United States Court of Appeals, Eleventh Circuit

January 3, 2020

JAMIE NESBITT, Plaintiff-Appellant,
v.
CANDLER COUNTY, GEORGIA, d.b.a. Candler County Ambulance Service, Defendant-Appellee.

          Appeal from the United States District Court for the Southern District of Georgia D.C. Docket No. 6:14-cv-00094-LGW-GRS

          Before ED CARNES, Chief Judge, BRANCH, and TJOFLAT, Circuit Judges.

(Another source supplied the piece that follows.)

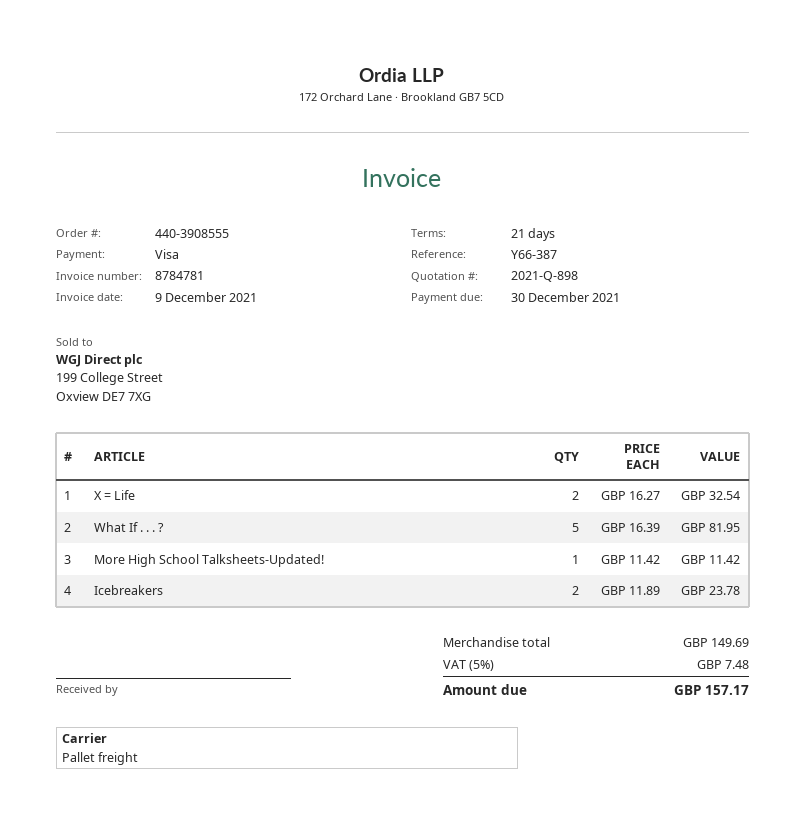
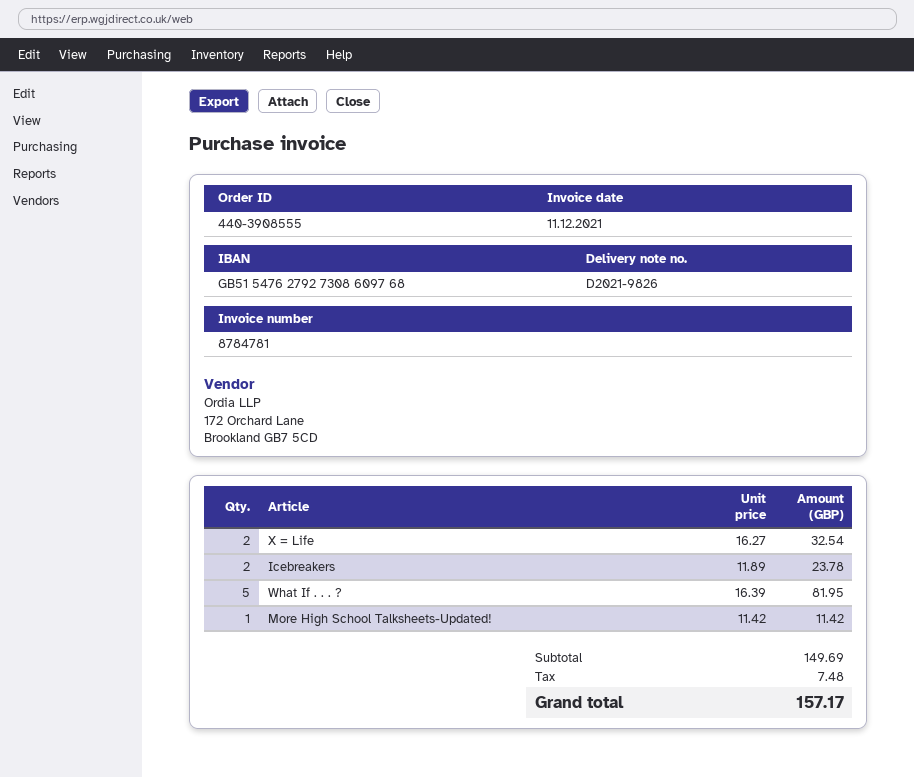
invoice date: 2021-12-09 -> 2021-12-11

          ED CARNES, CHIEF JUDGE

         This case turns on what Congress meant when it said "because of" in the antiretaliation provision of the False Claims Act, 31 U.S.C. § 3730(h)(1). When we interpret the text of a statute, "we must presume that Congress said what it meant and meant what it said." United States v. Steele, 147 F.3d 1316, 1318 (11th Cir. 1998) (en banc); accord, e.g., Conn. Nat'l Bank v. Germain, 503 U.S. 249, 253-54 (1992); In re Thompson, 939 F.3d 1279, 1285 (11th Cir. 2019). Because of our obligation to presume that "because of" means "because of" and not something else, we affirm the judgment of the district court.

         I.

         The plaintiff, Jamie Nesbitt, started working as an emergency medical technician for Candler County's ambulance service in 2006. Several years later one of his coworkers, Donald Greer, was promoted to be the new deputy director of the ambulance service. That was when Nesbitt's problems began.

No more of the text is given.